--- Task prompt ---
The entries below should be given again exactly, minus their pictures.

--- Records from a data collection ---
------------------------------------

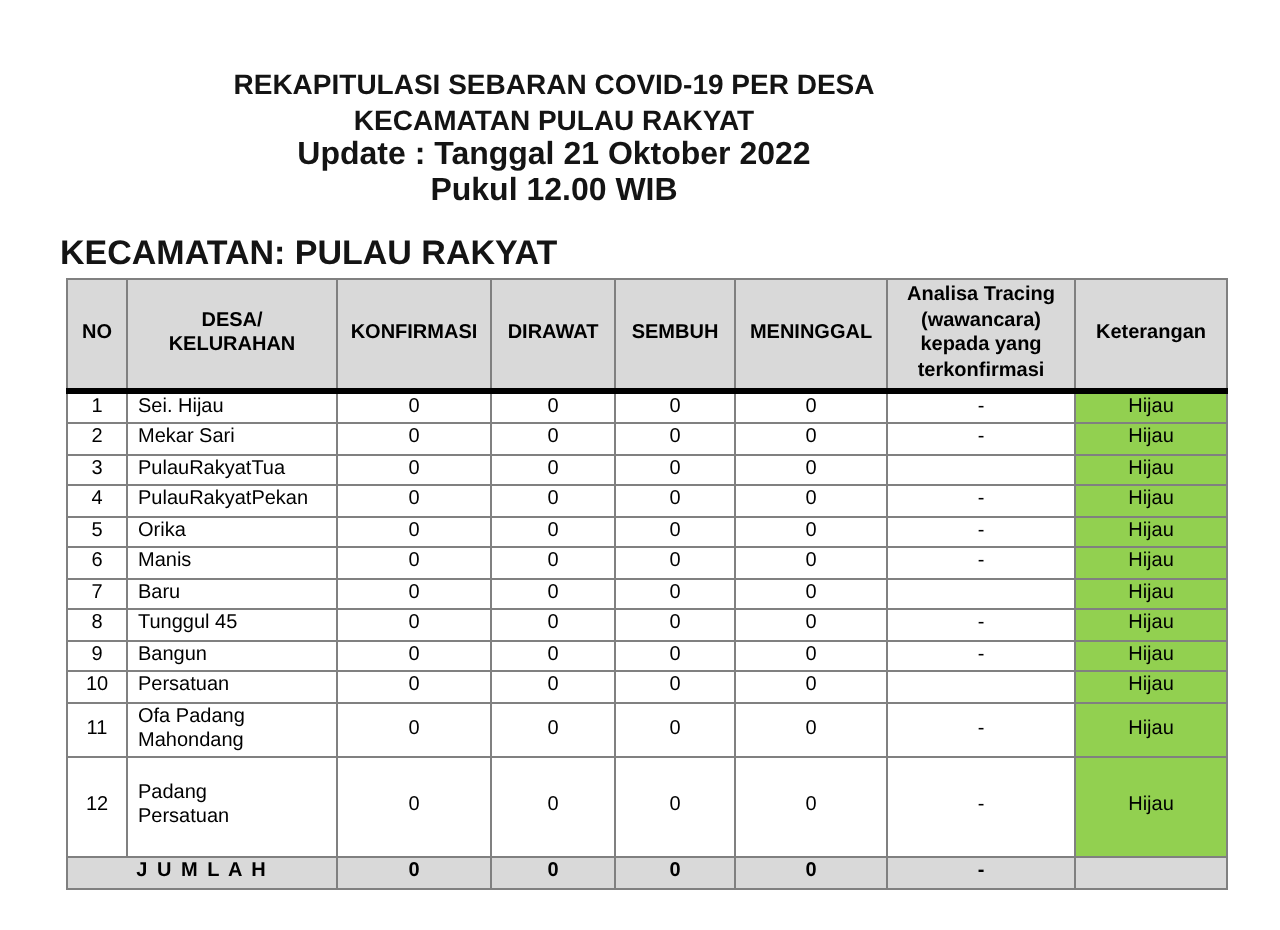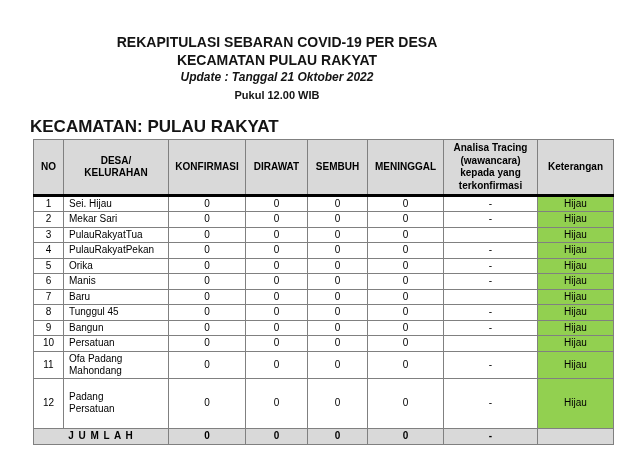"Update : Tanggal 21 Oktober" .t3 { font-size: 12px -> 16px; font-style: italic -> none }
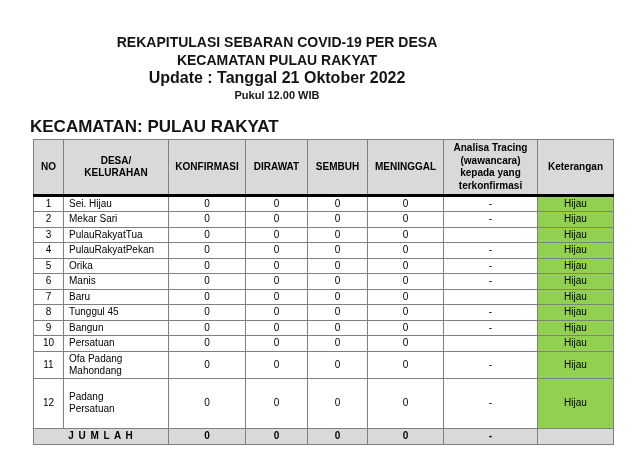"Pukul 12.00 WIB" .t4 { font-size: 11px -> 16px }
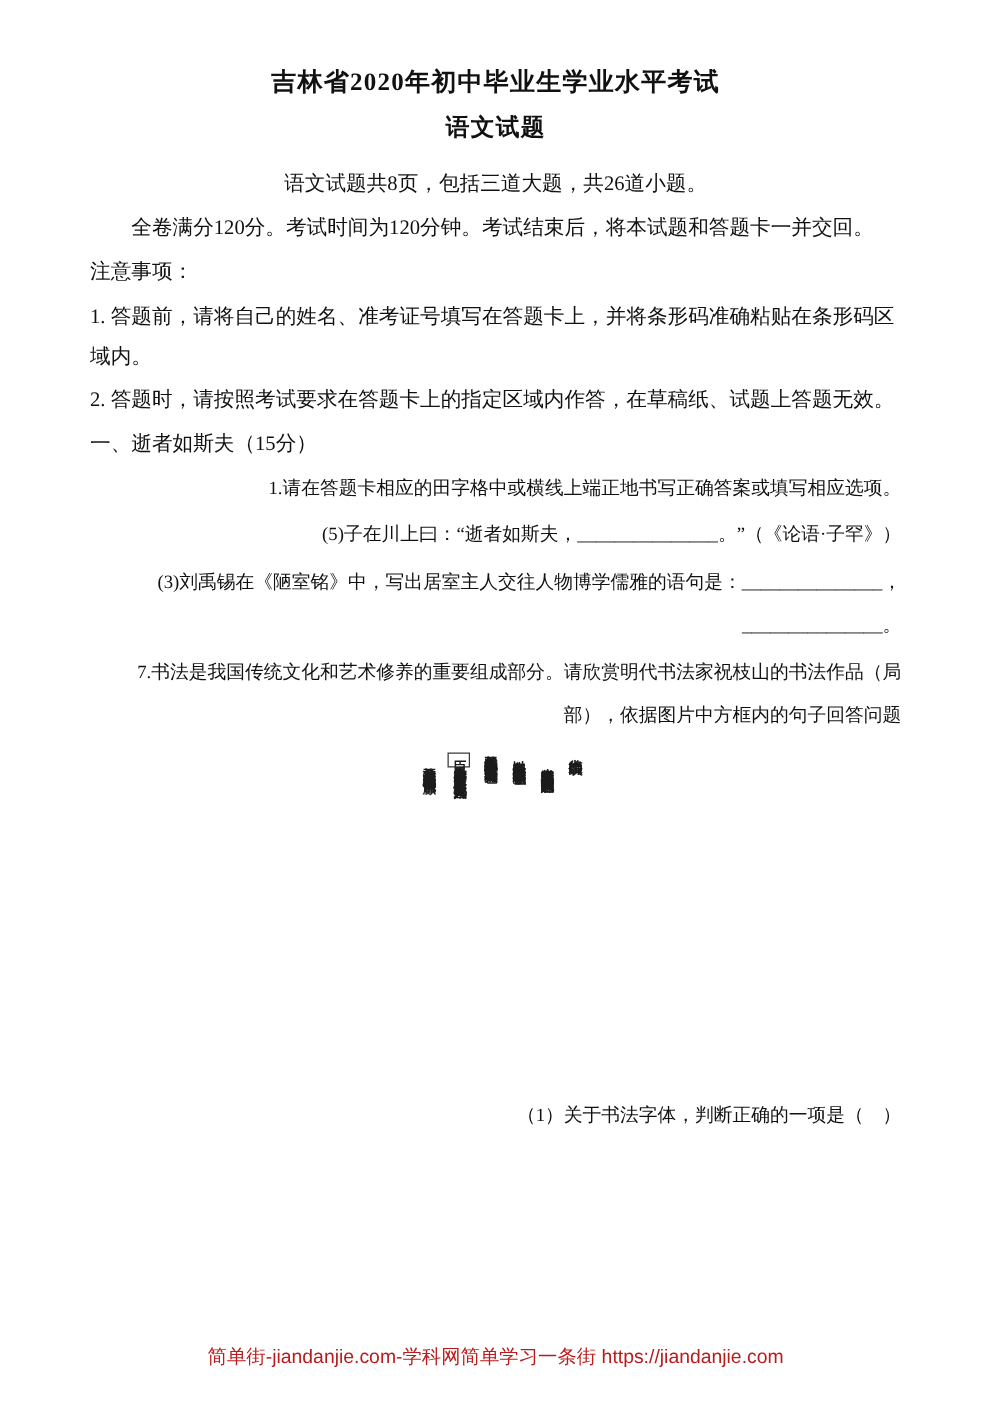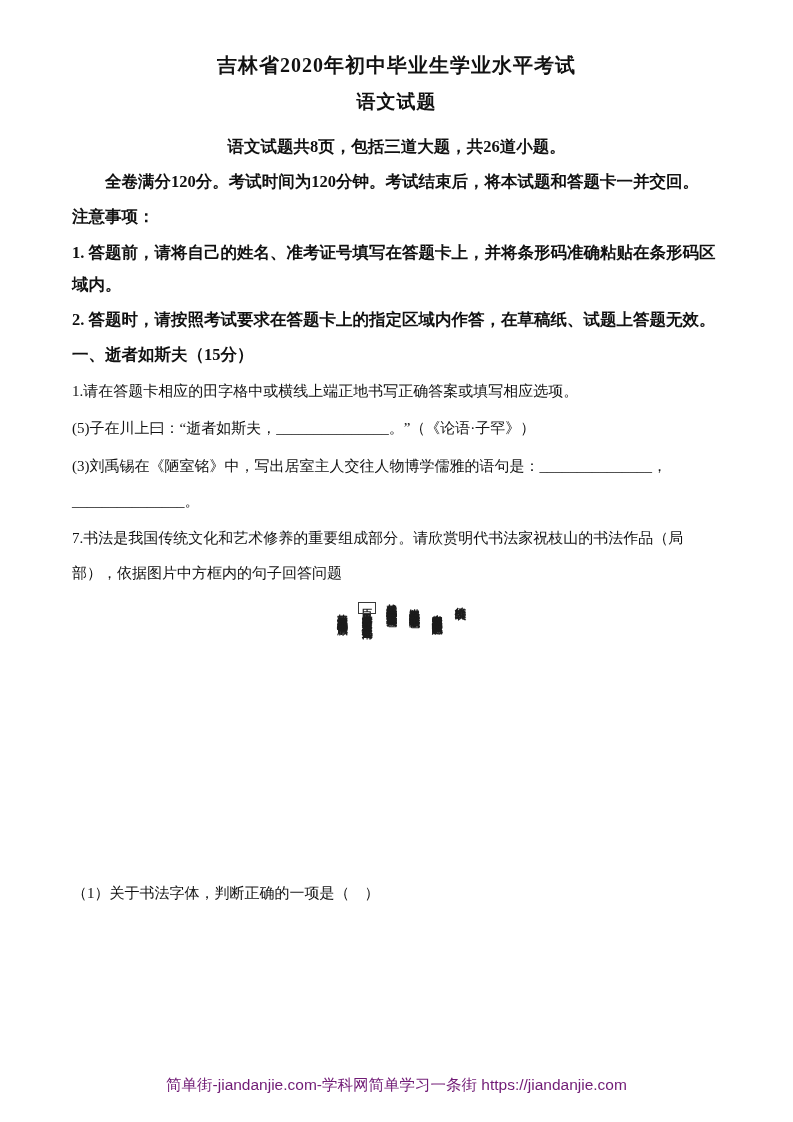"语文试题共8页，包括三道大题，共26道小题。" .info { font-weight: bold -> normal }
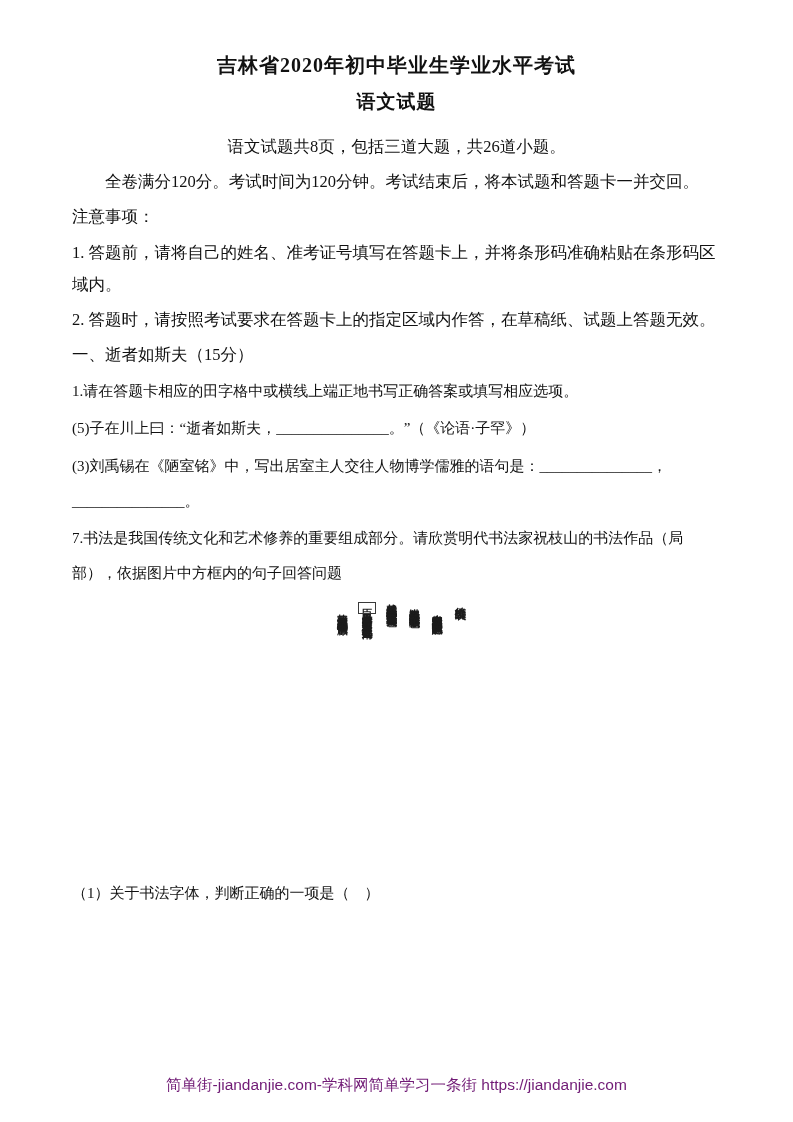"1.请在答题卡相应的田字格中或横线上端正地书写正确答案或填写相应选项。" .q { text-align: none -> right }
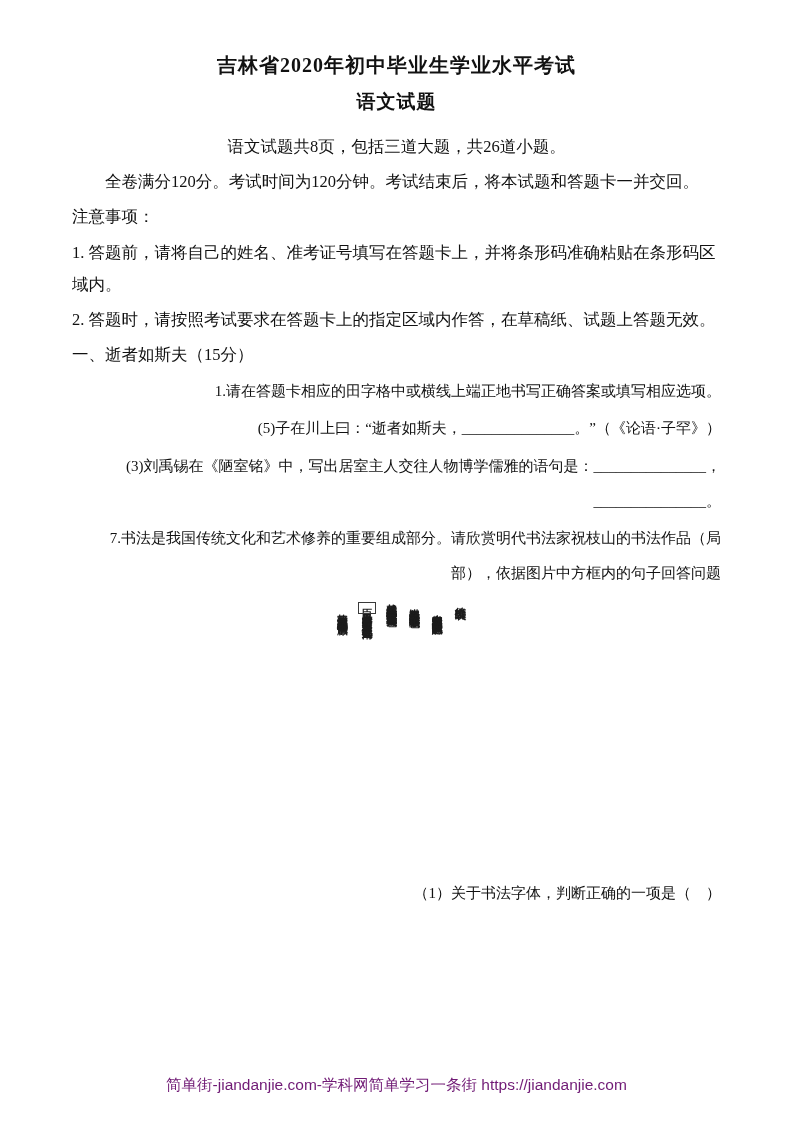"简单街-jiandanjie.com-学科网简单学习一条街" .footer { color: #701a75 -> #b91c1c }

------------------------------------

--- Task result ---
"Update : Tanggal 21 Oktober" .t3 { font-size: 12px -> 16px; font-style: italic -> none }
"Pukul 12.00 WIB" .t4 { font-size: 11px -> 16px }
"语文试题共8页，包括三道大题，共26道小题。" .info { font-weight: bold -> normal }
"1.请在答题卡相应的田字格中或横线上端正地书写正确答案或填写相应选项。" .q { text-align: none -> right }
"简单街-jiandanjie.com-学科网简单学习一条街" .footer { color: #701a75 -> #b91c1c }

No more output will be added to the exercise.